By Lara Pickford-Gordon
Email: snrwriter.camsel@catholictt.org
Twitter: @gordon_lp
The outlook in many aspects of life is uncertain with COVID-19, but personal finance is one area that cannot be left to chance. How do we weather this period without ending up in dire financial straits?
For those not working because of business closures from COVID-19 restrictions, Financial Counsellor, Consumer and Management Advisory Services Limited, Patrick Lewis advised there can be prospects to generate income.
An analysis of employment opportunities arising from the fallout can identify gaps in the needs of the country’s service requirements. “These affected workers should seek to become entrepreneurs. They can offer complete packages for bill payment, grocery/market shopping and delivery services,” he said.
This service can be offered to the elderly and other categories of persons and can be cultivated into a lucrative business. Other possible areas of employment include childcare and geriatric care.
Short-term programmes of assistance offered by the State through the Ministry of Social Development and Family Services can be used in the interim. Lewis said the closure of bars, restaurants and popular liming spots means a reduction in spending on entertainment and travel expenses as people are working from home. “It is advisable whatever is saved during this period could be used to offset debts or create an emergency fund for unforeseen expenses,” he said.

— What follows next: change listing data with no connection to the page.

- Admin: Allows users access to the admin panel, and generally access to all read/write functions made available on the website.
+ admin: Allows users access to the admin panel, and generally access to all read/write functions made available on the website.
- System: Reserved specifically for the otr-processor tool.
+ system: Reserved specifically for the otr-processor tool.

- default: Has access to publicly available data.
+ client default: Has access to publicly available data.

The government has initiated financial measures to cushion the impact of COVID-19 on workers. Some of the measures include asking the banks to reduce interest on credit cards and consumer loans. The initiatives mentioned can assist a great number of public and private sector workers. Lewis however said those employed in stores and factories “would hardly reap rewards from this measure”.
Reducing expenses
Workers can capitalise on the reduction in borrowing rate from nine per cent to six per cent to reduce their monthly expenses. Lewis explained, “for instance, workers with a heavy loan portfolio can renegotiate these loans which were gotten at a higher interest rate. They can seek a loan consolidation, that is, bringing all your debts and loans under one umbrella”.

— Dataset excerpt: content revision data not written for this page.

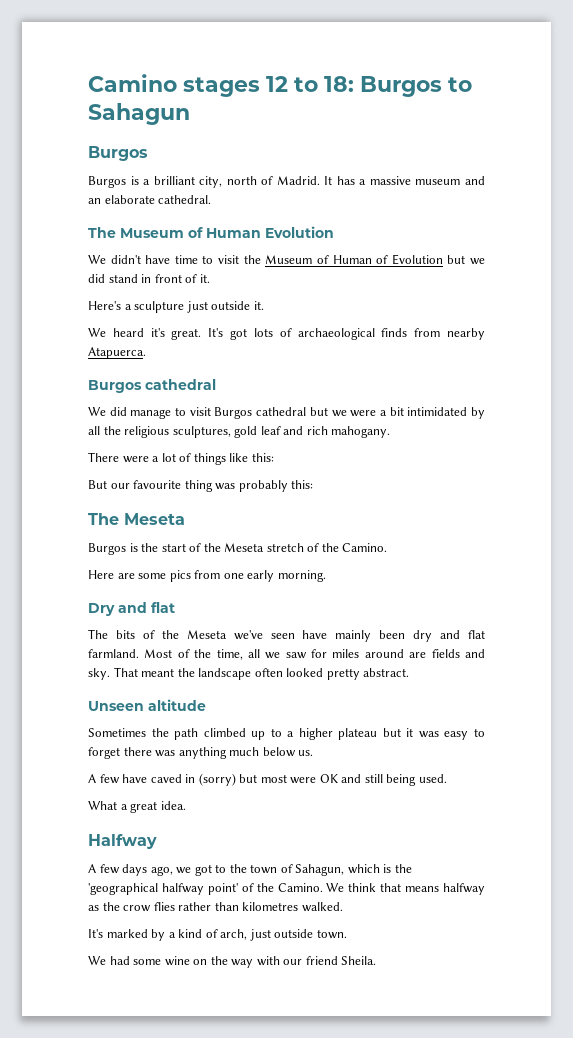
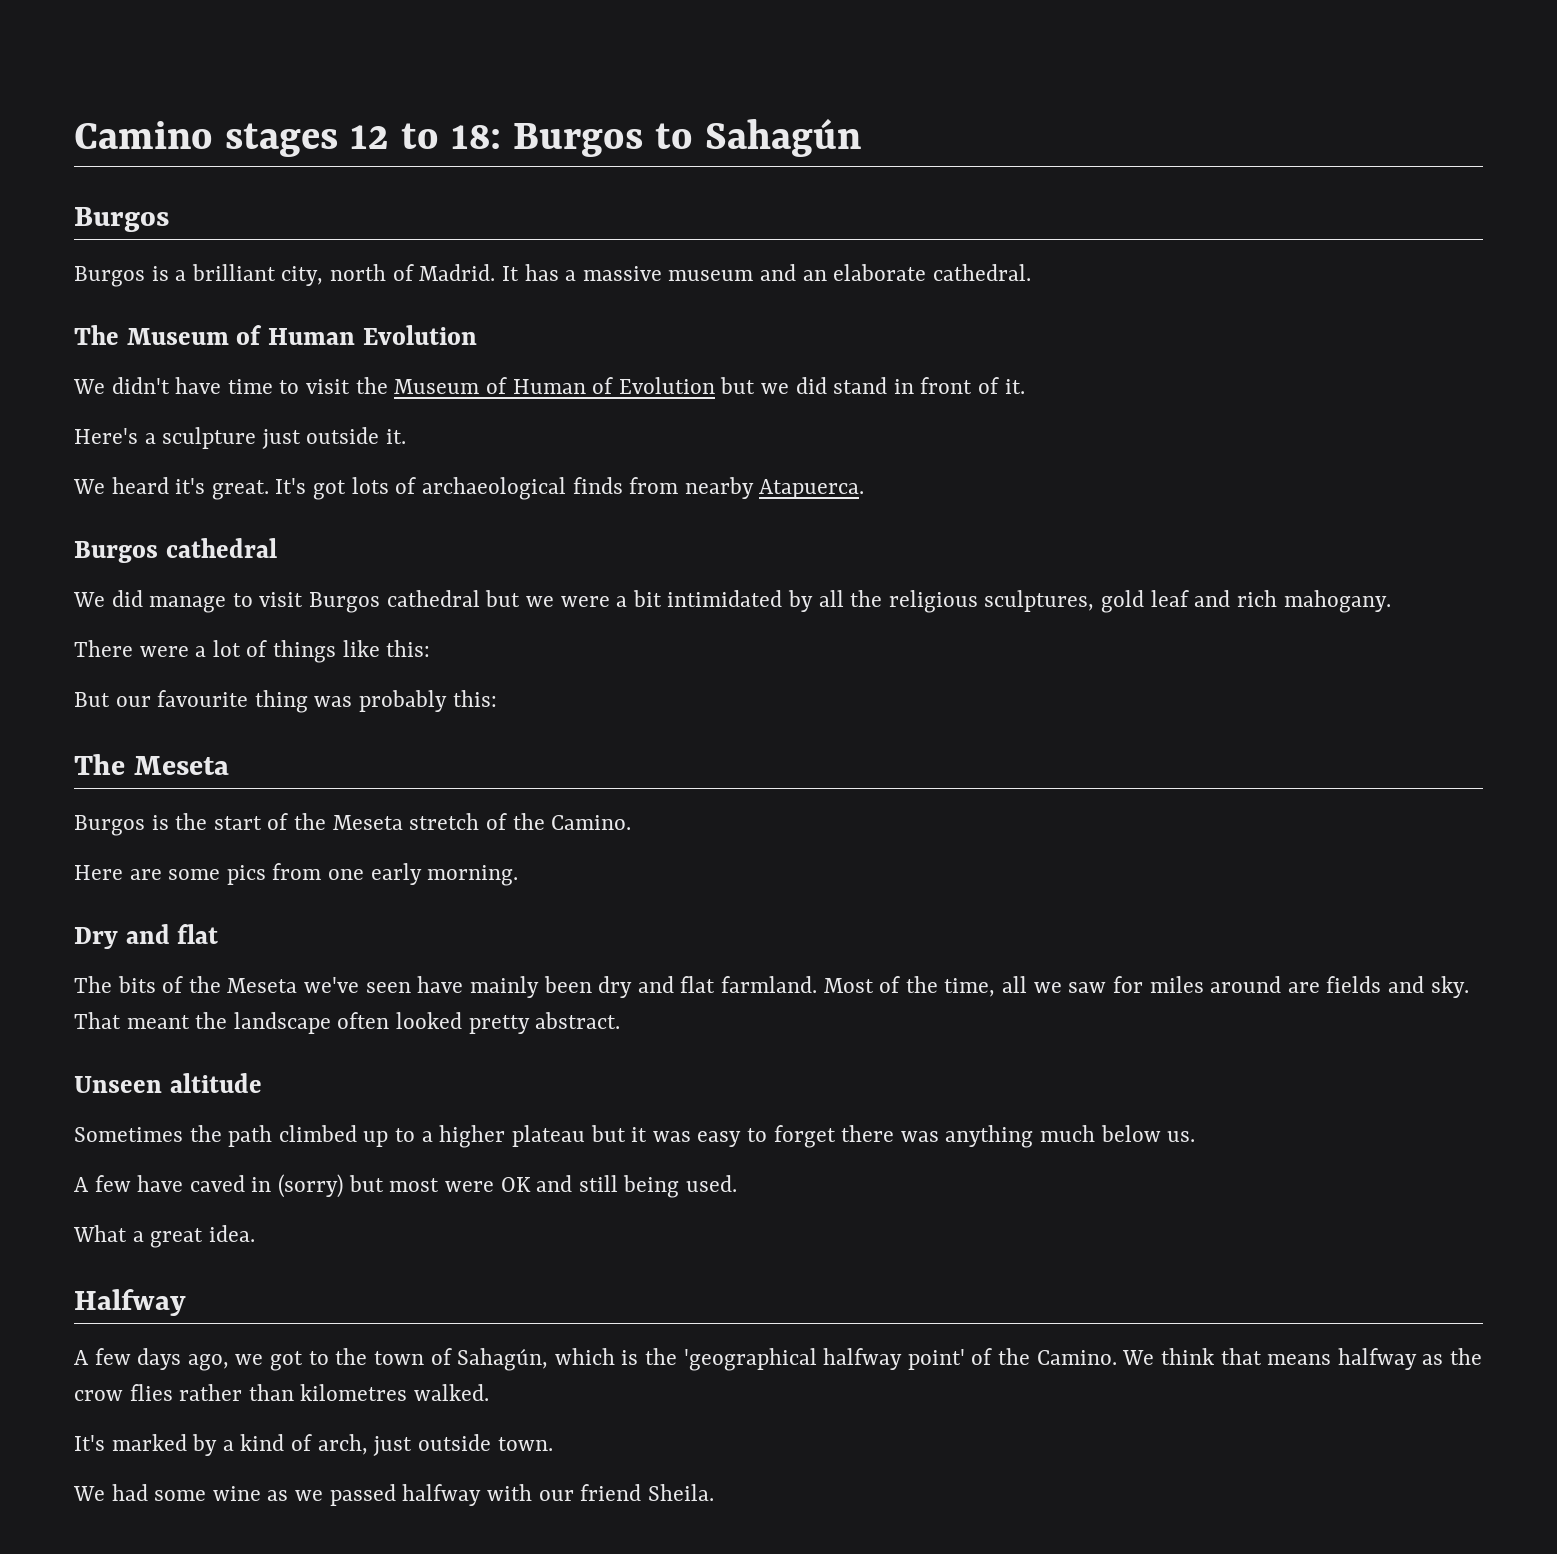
- Camino stages 12 to 18: Burgos to Sahagun
+ Camino stages 12 to 18: Burgos to Sahagún
- A few days ago, we got to the town of Sahagun, which is the 'geographical halfway point' of the Camino.
+ A few days ago, we got to the town of Sahagún, which is the 'geographical halfway point' of the Camino.
- We had some wine on the way with our friend Sheila.
+ We had some wine as we passed halfway with our friend Sheila.

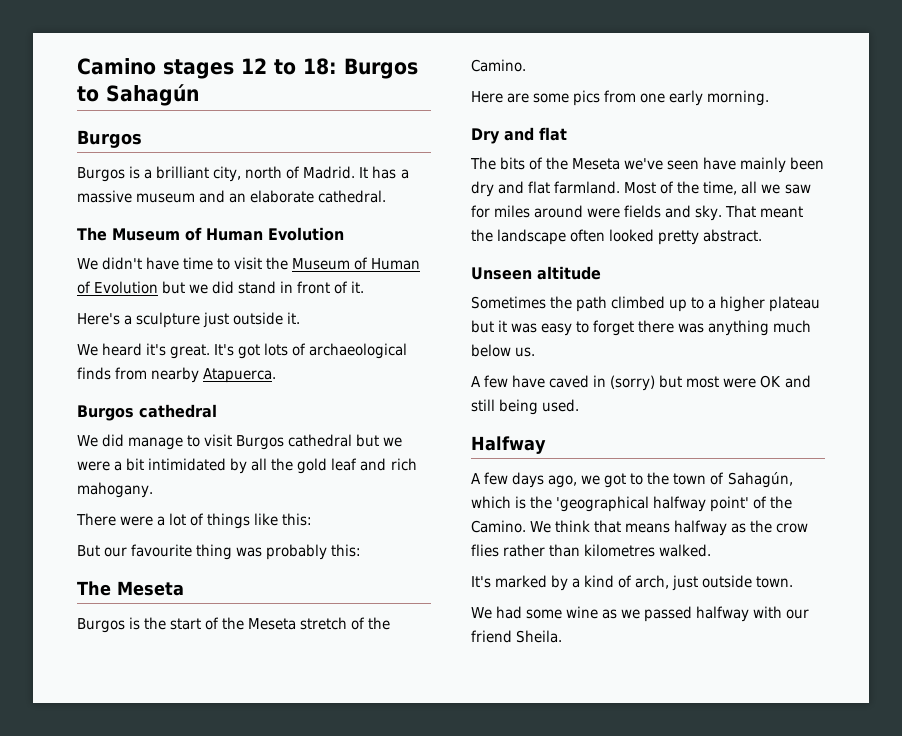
- We did manage to visit Burgos cathedral but we were a bit intimidated by all the religious sculptures, gold leaf and rich mahogany.
+ We did manage to visit Burgos cathedral but we were a bit intimidated by all the gold leaf and rich mahogany.
- Most of the time, all we saw for miles around are fields and sky.
+ Most of the time, all we saw for miles around were fields and sky.
- What a great idea.

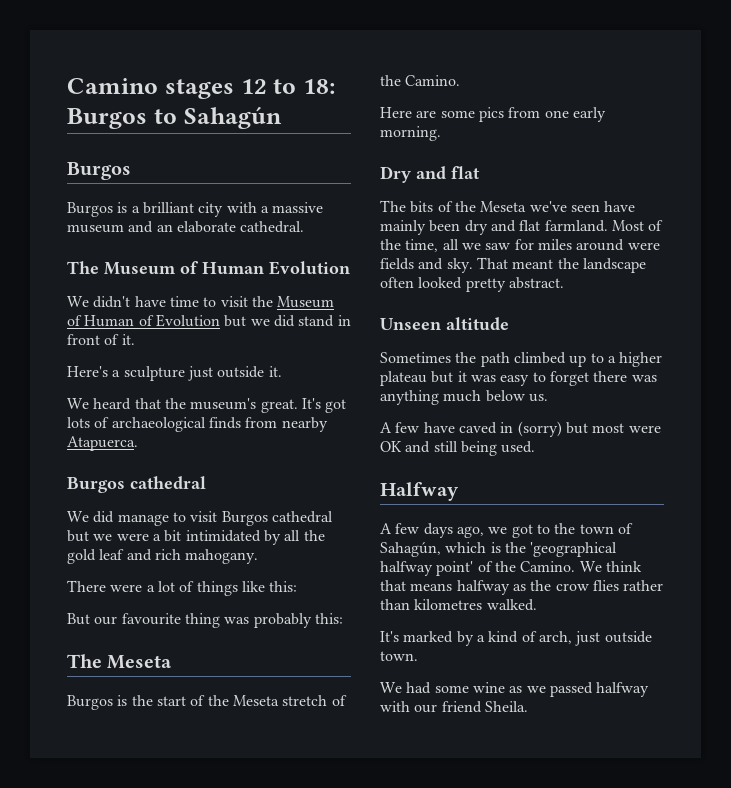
- Burgos is a brilliant city, north of Madrid. It has a massive museum and an elaborate cathedral.
+ Burgos is a brilliant city with a massive museum and an elaborate cathedral.
- We heard it's great.
+ We heard that the museum's great.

He said by choosing this method, an old payment can be reduced substantially given the term and interest of the loan. The savings can be used to either balance their budget or develop a saving plan.
Lewis said the use of credit cards is a major factor in the management of money. He stressed it should be used as an emergency fund. Most times it is used for the wrong reason, like the purchase of non-essential items.
“A credit card is an approved loan that can be drawn down at any time without being face to face with a loan officer”. In addition, every time the card is drawn down or used, there is a 45 days cycle for repayment before interest is charged. Interest rate may range between 24–27 per cent annually.
“It must be managed carefully. Interest rate on the credit card anticipated to be reduced from 24 per cent to 14 per cent will also show a reduction in monthly expenses”.
Mortgages and loans
Lewis said a deferral of mortgage and loan payments does not mean an exemption of payment has been given but rather payment is being put off to a date in the future. “The result of this measure will put much needed cash at the end of the month to balance the budget and bring a measure of relief in the month it was given”.
He cautioned that since deferral indicates one month, these funds should be managed or spent carefully. “No luxury items or entertainment, strictly necessities”.
Lewis said “suspension” of loan and mortgage payments connotates a longer period, three months or six months; more cash will be available to manage the present financial situation. Even with a deferral of payments on loans and mortgages, monthly interest payments continue.
“The repayment of that deferral can be costly based on the interest and repayment time. It is advisable if it is difficult to repay in a lumpsum, a small instalment can be added together with the regular payment to liquidate the debt.” A deferral should not be taken if the payments to loans and mortgages can be carried and finances managed responsibly.